═══ Data supplied ═══

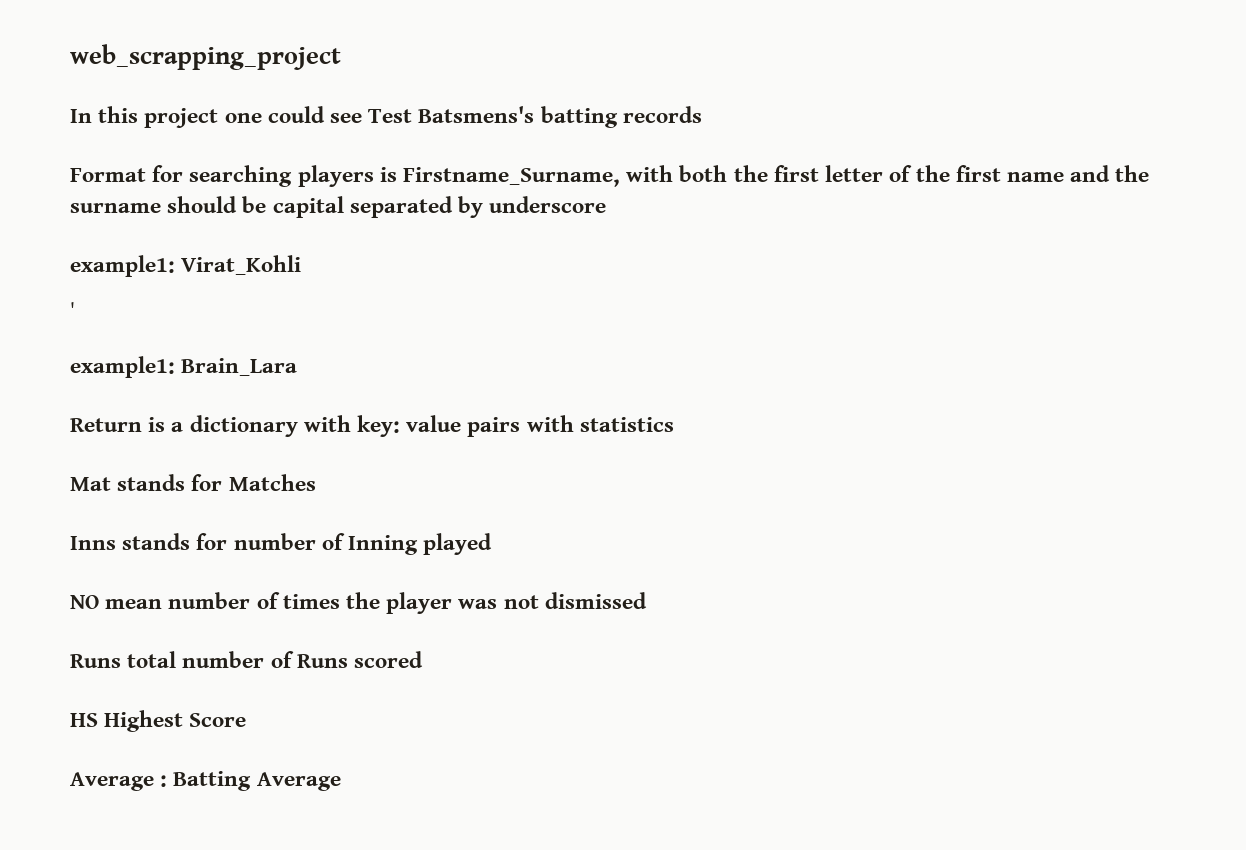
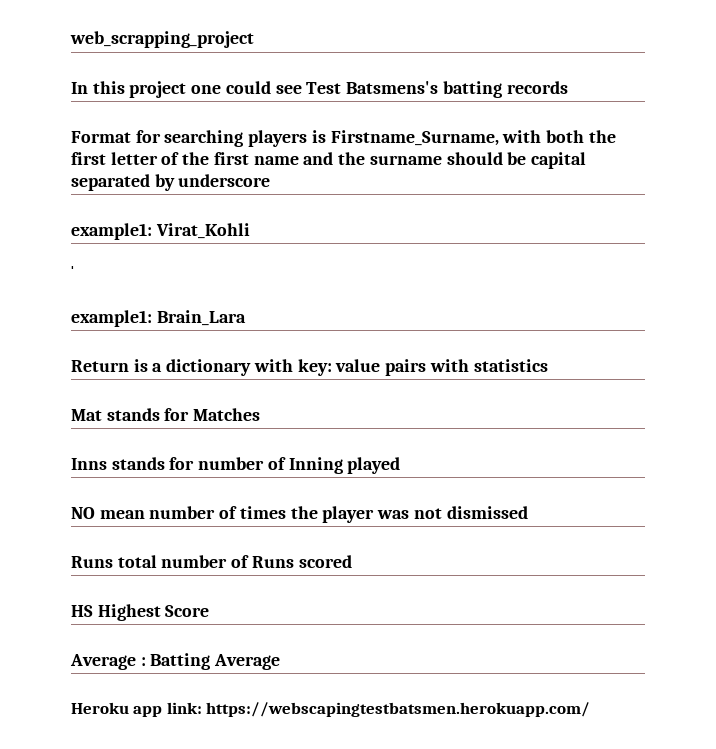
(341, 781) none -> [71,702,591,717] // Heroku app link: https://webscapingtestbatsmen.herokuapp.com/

═══
═══ Data supplied ═══

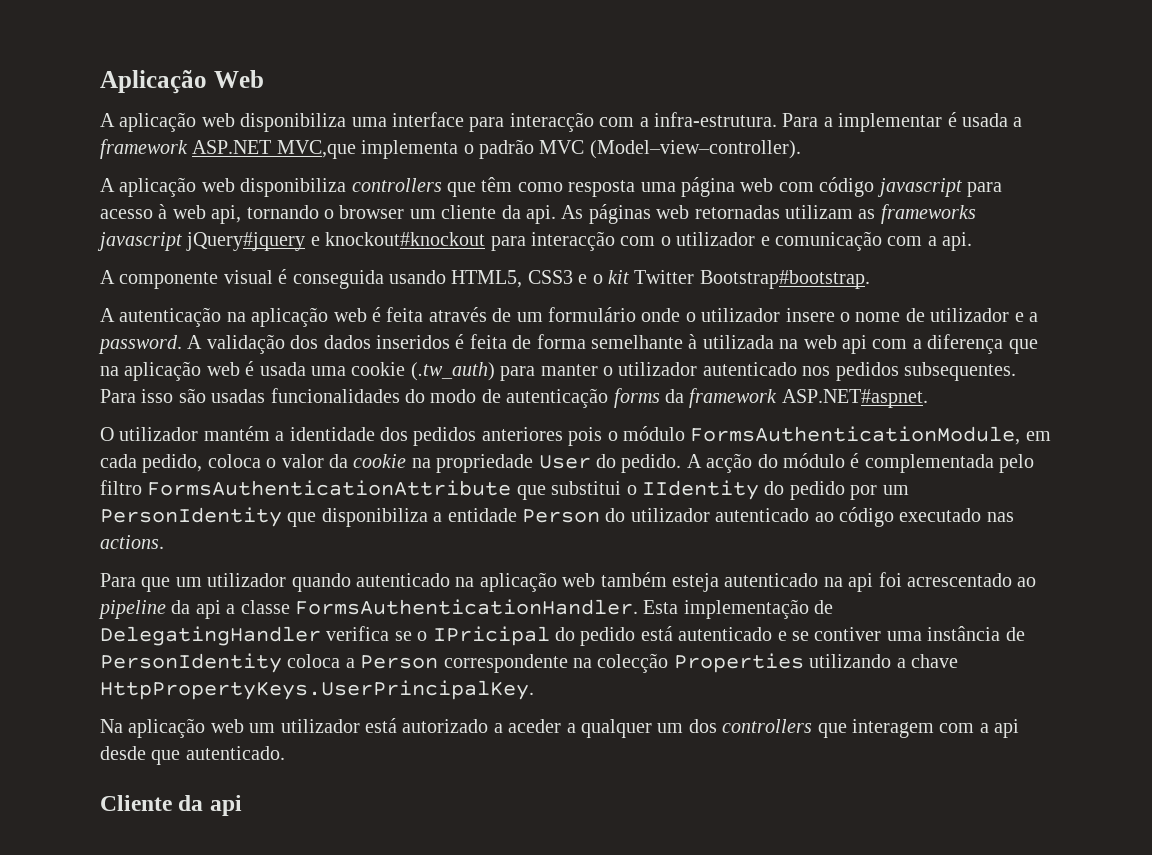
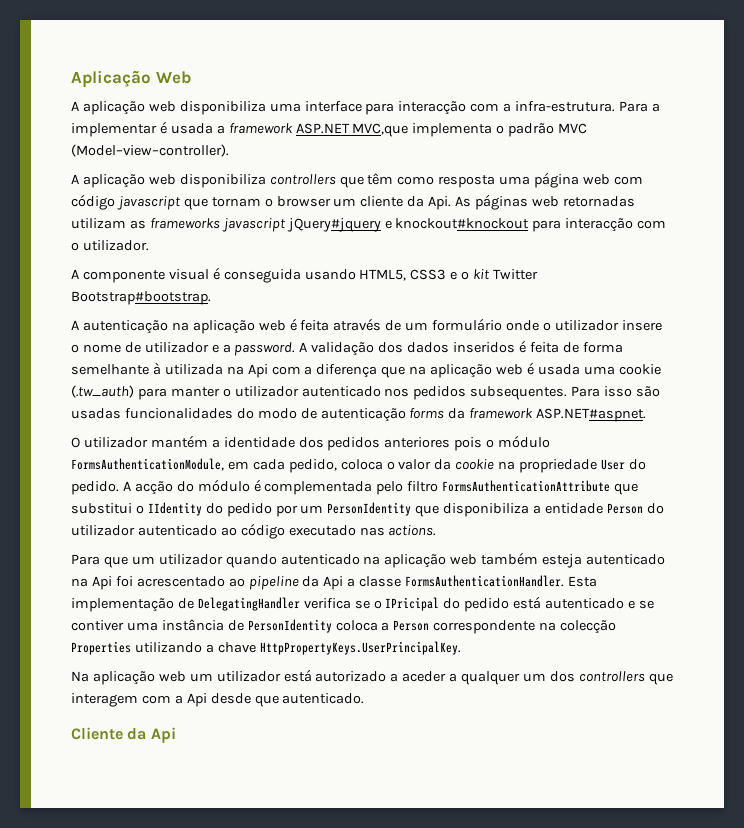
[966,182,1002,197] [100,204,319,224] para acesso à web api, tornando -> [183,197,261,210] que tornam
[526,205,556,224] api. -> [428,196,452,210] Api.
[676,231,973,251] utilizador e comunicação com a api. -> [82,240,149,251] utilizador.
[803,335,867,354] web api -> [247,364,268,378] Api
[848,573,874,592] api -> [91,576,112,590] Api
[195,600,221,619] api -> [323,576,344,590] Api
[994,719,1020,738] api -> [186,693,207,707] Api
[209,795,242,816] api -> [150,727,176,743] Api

═══

▶ **What is required**
Nothing but the lines above from the one containing "[676,231,973,251] utilizador e" through the one containing "[209,795,242,816] api ->" should appear in the answer, each repeated exactly.

▶ **Solution**
[676,231,973,251] utilizador e comunicação com a api. -> [82,240,149,251] utilizador.
[803,335,867,354] web api -> [247,364,268,378] Api
[848,573,874,592] api -> [91,576,112,590] Api
[195,600,221,619] api -> [323,576,344,590] Api
[994,719,1020,738] api -> [186,693,207,707] Api
[209,795,242,816] api -> [150,727,176,743] Api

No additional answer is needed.